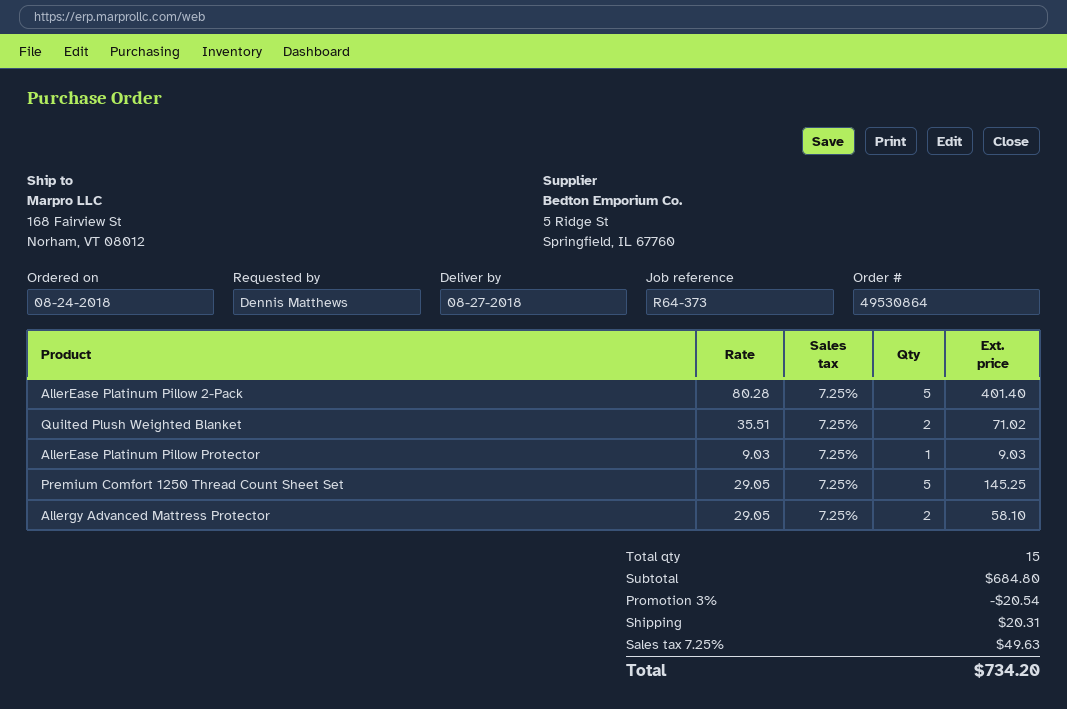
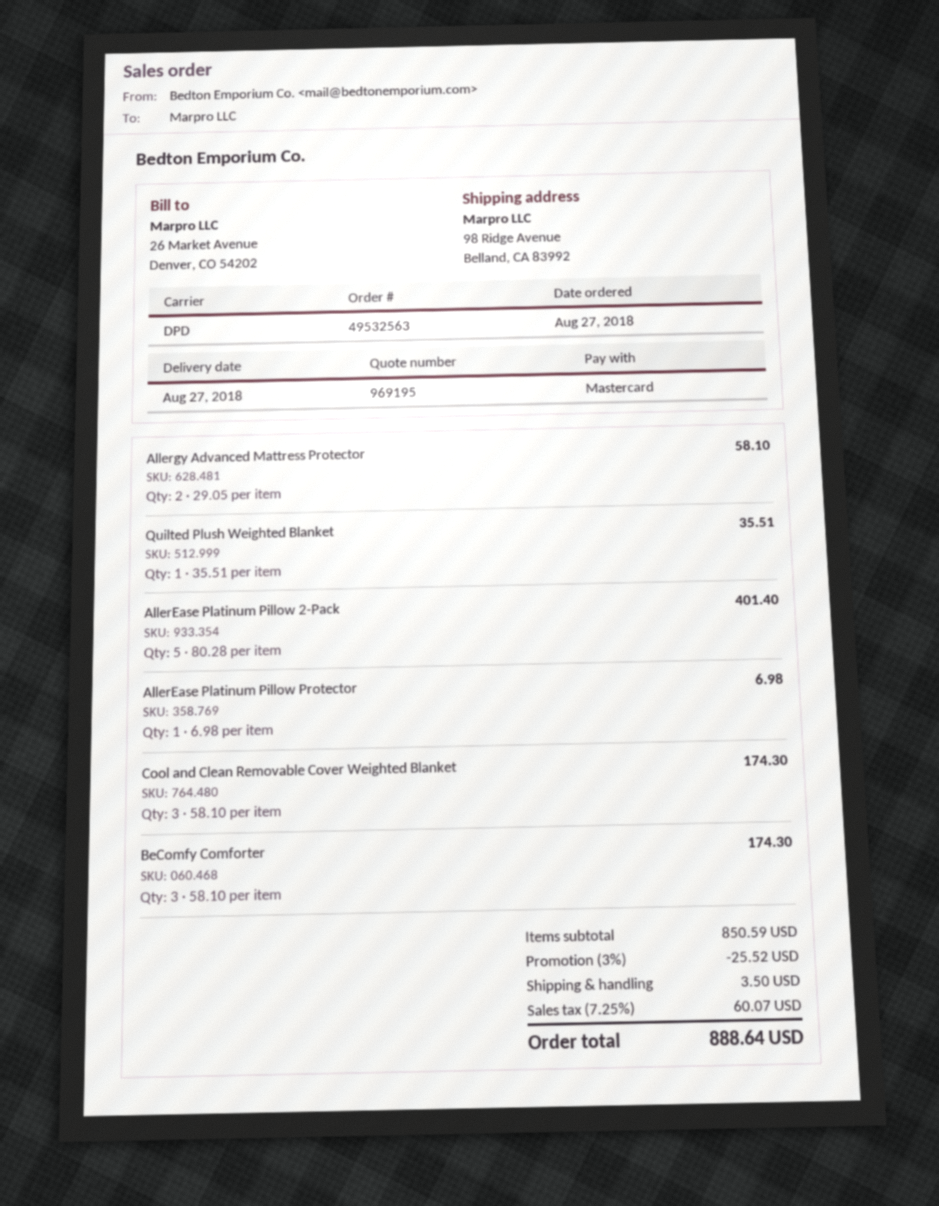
order number: 49530864 -> 49532563
order date: 2018-08-24 -> 2018-08-27
ship to: 168 Fairview St, Norham, VT 08012 -> 98 Ridge Avenue, Belland, CA 83992
Quilted Plush Weighted Blanket: 2 x 35.51 = 71.02 -> 1 x 35.51 = 35.51
AllerEase Platinum Pillow Protector: 1 x 9.03 = 9.03 -> 1 x 6.98 = 6.98
Premium Comfort 1250 Thread Count Sheet Set: 5 x 29.05 = 145.25 -> none
Cool and Clean Removable Cover Weighted Blanket: none -> 3 x 58.10 = 174.30
BeComfy Comforter: none -> 3 x 58.10 = 174.30
subtotal: 684.80 -> 850.59
discount: 3% = 20.54 -> 3% = 25.52
shipping: 20.31 -> 3.50
tax: 7.25% = 49.63 -> 7.25% = 60.07
total: 734.20 -> 888.64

## Your instructions
Output the line that contains "Cool and Clean", followed by every later line in the listing, with no line omitted and none added.

## Exercise answer
Cool and Clean Removable Cover Weighted Blanket: none -> 3 x 58.10 = 174.30
BeComfy Comforter: none -> 3 x 58.10 = 174.30
subtotal: 684.80 -> 850.59
discount: 3% = 20.54 -> 3% = 25.52
shipping: 20.31 -> 3.50
tax: 7.25% = 49.63 -> 7.25% = 60.07
total: 734.20 -> 888.64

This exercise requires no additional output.